To Jack Fowler’s argument that if I had studied plant science at a university in a mid-20th-century Marxist country, I would have learnt wrong science, of a sort that led to the death of millions: that’s kind of the point, Jack. That (non-Darwinian!) Marxist plant science was wrong science, as was demonstrated by its failure in practice … which is why it is no longer taught anywhere. Presumably Jack thinks that Hinduism is wrong religion. What practical test would demonstrate that, Jack? Causing Hinduism to no longer be believed in anywhere? Of course there isn’t one. Hinduism persists because it feels right to Hindus, just as Christianity feels right to Christians. All together now, you know the tune: “Feelings, wo wo wo feelings …” It is interior and relative. I’m fine with that if it gives purpose to your life; but relative is what it is.

To readers who scoff at my saying that scientific knowledge has not changed in 500, 1000, or 1500 years: I never said such a thing, nor ever would say anything so obviously daft. I said that church teachings have changed, and so they are relative in time, which seems to me indisputable, and makes the Pope’s ramblings about “relativism” nugatory. The teachings of the Catholic Church have changed a lot in my lifetime. I often hear conservative Catholic friends and colleagues complaining about this. Indeed, I once heard the founder of National Review complain about it; and since that gentleman rarely said anything he didn’t give written expression to, someone with more time than I have could, I am sure, come up with a reference.
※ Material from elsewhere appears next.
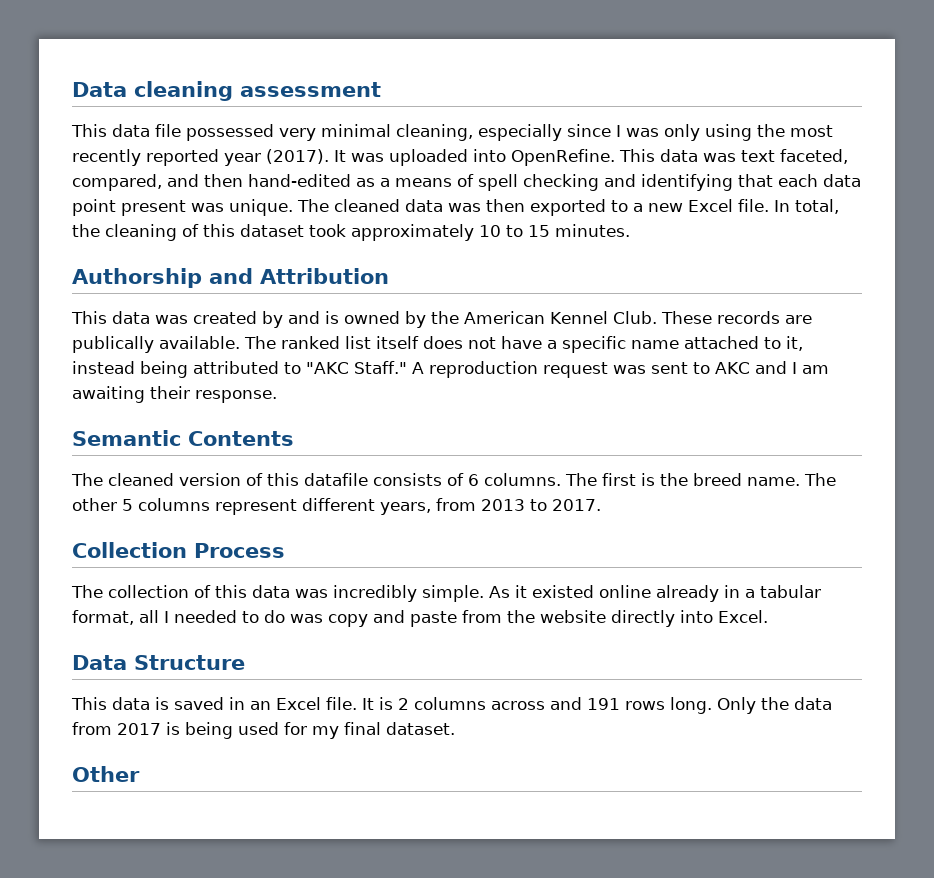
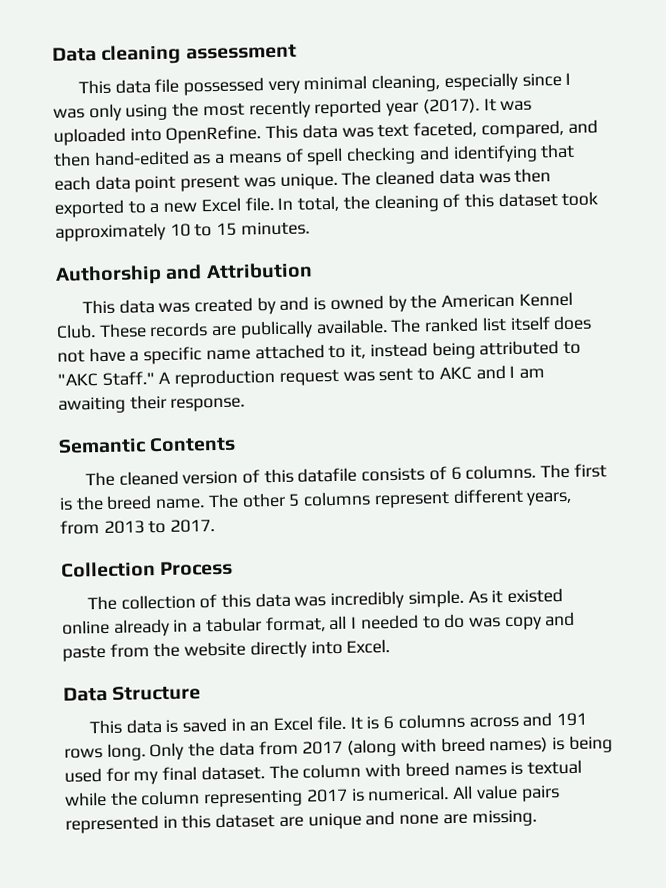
[398,698,409,710] 2 -> [383,715,395,730] 6
(161, 729) none -> [347,737,549,757] (along with breed names)
[72,766,140,782] // Other -> [268,759,582,780] [64,784,560,808] [65,809,537,834] The column with breed names is textual while the column representing 2017 is numerical. All value pairs represented in this dataset are unique and none are missing.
Scientific method has only been around since the later 17th century, since when it has uncovered innumerable true facts about the world, to the immense benefit of all. The truths of science are tested constantly against reality, and improved — sometimes discarded — when they fail the tests. Careful enquiry, classification, and measurement; comparison with the inquiries of others; discussion and publication; test against observation and experiment; that is how we learn truths about the world. There isn’t another way. The truths of religion are revealed … to individuals … as interior, subjective experiences … with different individuals receiving and interpreting thm differently. That’s relative.

Boy, how I love the Enlightenment!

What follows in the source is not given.